In this project, we designed and implemented a robust architecture on Google Cloud Platform (GCP) to streamline the deployment of machine learning models and seamlessly integrate them into the BigQuery environment. The primary objective was to bridge the gap between data scientists and analysts, enabling them to use off-the-shelf machine learning models in their preferred BigQuery environment, without requiring extensive technical knowledge of machine learning frameworks.

Objectives:

  • Seamless Integration: Allow data analysts to run machine learning models within BigQuery, leveraging its powerful SQL-like querying capabilities.
  • Scalability: Design an architecture that can handle large datasets and scale to meet the demands of data-intensive tasks.
  • Ease of Use: Create a user-friendly interface that allows data scientists and analysts to interact with machine learning models without the need for extensive coding or machine learning expertise.
  • Model Flexibility: Support a variety of machine learning models and algorithms to cater to different use cases.

Technologies:

Python, Cloud run, Big Query, GCR, Teraform, Github Action

Key achievements:

The implemented architecture has significantly expedited the process of deploying and serving machine learning models.
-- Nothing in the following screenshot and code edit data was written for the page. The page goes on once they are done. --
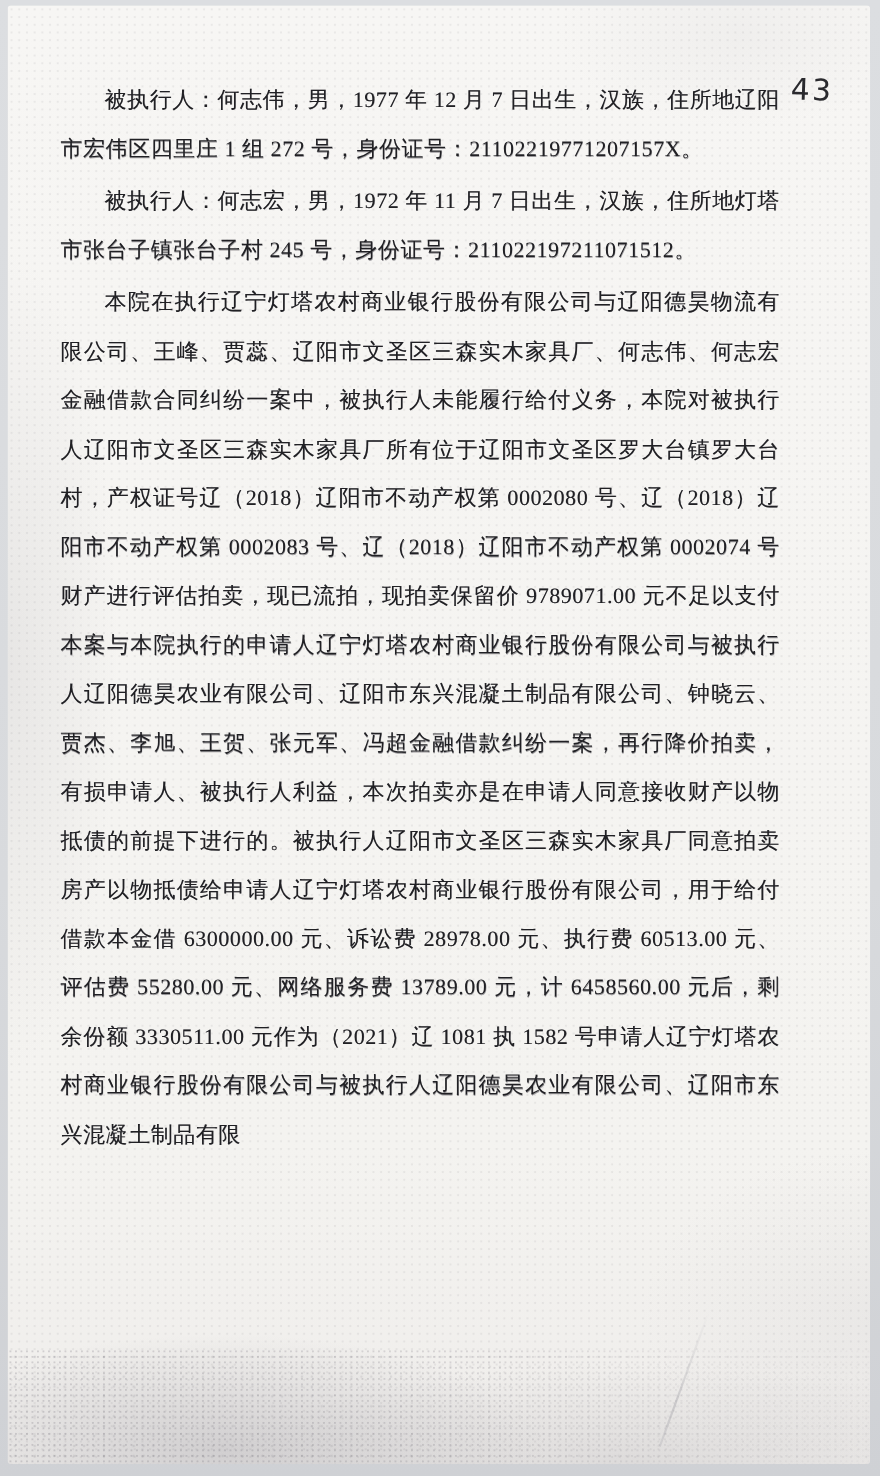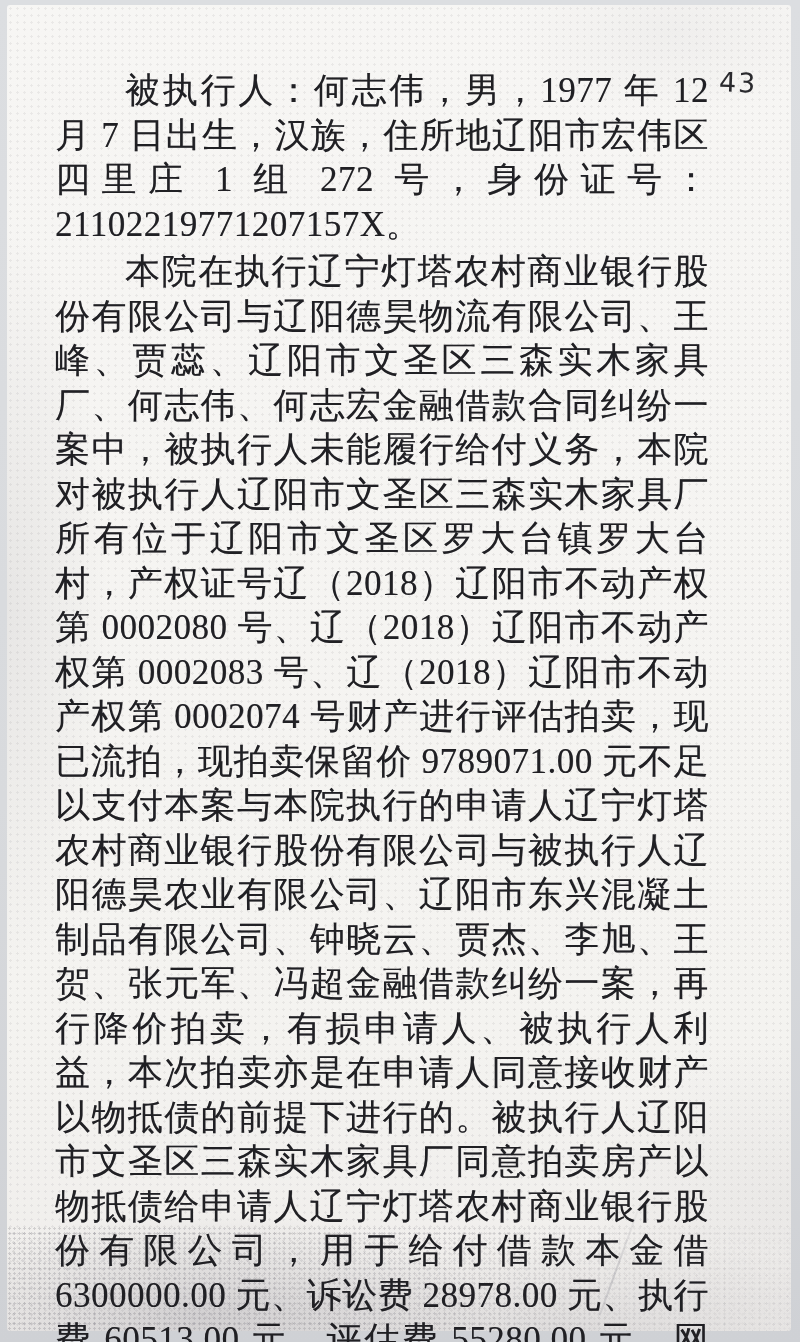--- a/index.html
+++ b/index.html
@@ -79,36 +79,37 @@
   }
   .doc-body {
     position: absolute;
     left: 48px;
     top: 64px;
     width: 666px;
     color: #202024;
   }
   .para {
     margin: 0 12px 3px 0;
-    font-size: 35px;
+    font-size: 20px;
     line-height: 44.5px;
     text-align: justify;
     text-justify: inter-ideograph;
     text-indent: 2em;
     letter-spacing: 0.5px;
     text-shadow: 0.3px 0.3px 0.6px rgba(45,43,50,0.45);
   }
 </style>
 </head>
 <body>
 
 <div class="scan-frame">
   <div class="page">
     <div class="grain"></div>
     <div class="grain-bottom"></div>
     <div class="crease"></div>
     <div class="page-number">43</div>
     <div class="doc-body">
       <p class="para">被执行人：何志伟，男，1977 年 12 月 7 日出生，汉族，住所地辽阳市宏伟区四里庄 1 组 272 号，身份证号：21102219771207157X。</p>
+      <p class="para">被执行人：何志宏，男，1972 年 11 月 7 日出生，汉族，住所地灯塔市张台子镇张台子村 245 号，身份证号：211022197211071512。</p>
       <p class="para">本院在执行辽宁灯塔农村商业银行股份有限公司与辽阳德昊物流有限公司、王峰、贾蕊、辽阳市文圣区三森实木家具厂、何志伟、何志宏金融借款合同纠纷一案中，被执行人未能履行给付义务，本院对被执行人辽阳市文圣区三森实木家具厂所有位于辽阳市文圣区罗大台镇罗大台村，产权证号辽（2018）辽阳市不动产权第 0002080 号、辽（2018）辽阳市不动产权第 0002083 号、辽（2018）辽阳市不动产权第 0002074 号财产进行评估拍卖，现已流拍，现拍卖保留价 9789071.00 元不足以支付本案与本院执行的申请人辽宁灯塔农村商业银行股份有限公司与被执行人辽阳德昊农业有限公司、辽阳市东兴混凝土制品有限公司、钟晓云、贾杰、李旭、王贺、张元军、冯超金融借款纠纷一案，再行降价拍卖，有损申请人、被执行人利益，本次拍卖亦是在申请人同意接收财产以物抵债的前提下进行的。被执行人辽阳市文圣区三森实木家具厂同意拍卖房产以物抵债给申请人辽宁灯塔农村商业银行股份有限公司，用于给付借款本金借 6300000.00 元、诉讼费 28978.00 元、执行费 60513.00 元、评估费 55280.00 元、网络服务费 13789.00 元，计 6458560.00 元后，剩余份额 3330511.00 元作为（2021）辽 1081 执 1582 号申请人辽宁灯塔农村商业银行股份有限公司与被执行人辽阳德昊农业有限公司、辽阳市东兴混凝土制品有限</p>
     </div>
   </div>
 </div>
 
 </body></html>

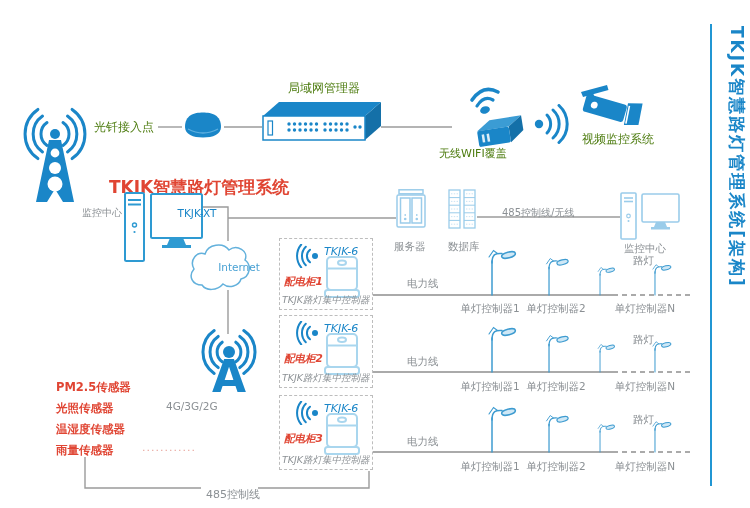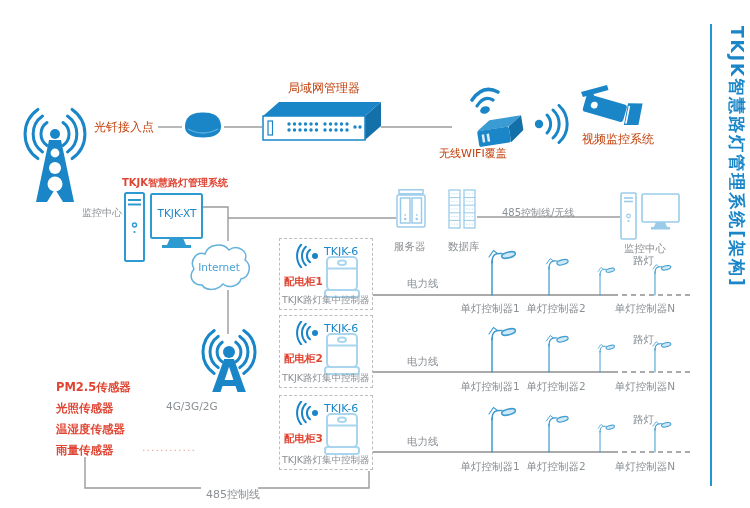--- a/index.html
+++ b/index.html
@@ -1,27 +1,27 @@
 <!DOCTYPE html>
 <html><head>
 <meta charset="utf-8">
 <style>
   html,body{margin:0;padding:0;background:#fff;}
   #canvas{position:relative;width:750px;height:508px;background:#fff;overflow:hidden;
           font-family:"DejaVu Sans","Liberation Sans",sans-serif;}
   .abs{position:absolute;}
-  .lbl{position:absolute;color:#c2410c;font-size:12px;white-space:nowrap;}
+  .lbl{position:absolute;color:#4d7c0f;font-size:12px;white-space:nowrap;}
   .lbl-s{position:absolute;color:#8b9094;font-size:10.5px;white-space:nowrap;margin-top:6px;}
   .red{position:absolute;color:#e04533;font-weight:bold;white-space:nowrap;}
   .blue{color:#1a86c8;}
-  .ctr{text-align:center;}
+  .ctr{text-align:center;padding-left:20px;}
   #vline-right{position:absolute;left:710px;top:24px;width:2px;height:462px;background:#2196d3;}
   #vtitle{position:absolute;left:748px;top:26px;transform:rotate(90deg);transform-origin:0 0;
           white-space:nowrap;color:#1a86c8;font-size:17px;font-weight:bold;letter-spacing:2px;}
-  .box{position:absolute;left:279px;width:94px;border:1px dashed #bdbdbd;background:#fff;box-sizing:border-box;}
+  .box{position:absolute;left:279px;width:94px;border:1px dashed #bdbdbd;background:#fff;box-sizing:border-box;font-style:italic;}
   .box .dev{position:absolute;left:44px;top:6px;color:#1a86c8;font-size:11px;white-space:nowrap;}
   .box .cab-red{position:absolute;left:4px;top:36px;color:#e04533;font-weight:bold;font-size:10.5px;white-space:nowrap;}
   .box .ctl{position:absolute;left:2px;bottom:2px;color:#8b9094;font-size:9.5px;white-space:nowrap;}
   .pl-lbl{position:absolute;left:407px;color:#8b9094;font-size:10.5px;}
   .lamp-lbl{position:absolute;width:70px;text-align:center;color:#8b9094;font-size:10.5px;white-space:nowrap;}
   .rd-lbl{position:absolute;left:633px;width:34px;text-align:left;color:#8b9094;font-size:10.5px;}
   .sensor{position:absolute;left:56px;color:#e04533;font-weight:bold;font-size:11.5px;white-space:nowrap;}
 </style>
 </head>
 <body>
@@ -171,21 +171,21 @@
       <polygon points="52,15 66,11 68,33 54,37" fill="#1a86c8"></polygon>
       <line x1="54" y1="17" x2="55.5" y2="35" stroke="#fff" stroke-width="1.6"></line>
       <circle cx="20" cy="26" r="3.4" fill="#fff"></circle>
     </g>
   </svg>
   <div class="lbl" style="left:582px;top:131px">视频监控系统</div>
 
   <div id="vline-right"></div>
   <div id="vtitle">TKJK智慧路灯管理系统[架构]</div>
 
-  <div class="red" style="left:122px;top:176px;font-size:10px">TKJK智慧路灯管理系统</div>
+  <div class="red" style="left:109px;top:176px;font-size:17px">TKJK智慧路灯管理系统</div>
   <div class="lbl-s" style="left:82px;top:200px;font-size:10px">监控中心</div>
 
   <svg class="abs" style="left:124px;top:192px" width="82" height="72" viewBox="0 0 82 72">
     <g stroke="#2e9ad2" stroke-width="2" fill="#fff">
       <rect x="1" y="1" width="19" height="68" rx="1.5"></rect>
       <rect x="27" y="2" width="51" height="44" rx="1.5"></rect>
     </g>
     <line x1="4" y1="8" x2="17" y2="8" stroke="#2e9ad2" stroke-width="2"></line>
     <line x1="4" y1="12.5" x2="17" y2="12.5" stroke="#2e9ad2" stroke-width="2"></line>
     <circle cx="10.5" cy="33" r="2" fill="none" stroke="#2e9ad2" stroke-width="1.4"></circle>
Presently, we have deployed 30 models on Google Cloud Run, demonstrating the scalability and robustness of the solution. Additionally, our architecture offers the advantage of seamlessly integrating Python functions into BigQuery, even enabling the invocation of external APIs. As a practical application, we’ve already deployed sentiment analysis and text cleaning functions, empowering analysts to create word clouds and obtain sentiment scores directly within their BigQuery environment. This flexibility enhances the data analysis capabilities and empowers analysts to perform more sophisticated analyses without leaving their preferred environment.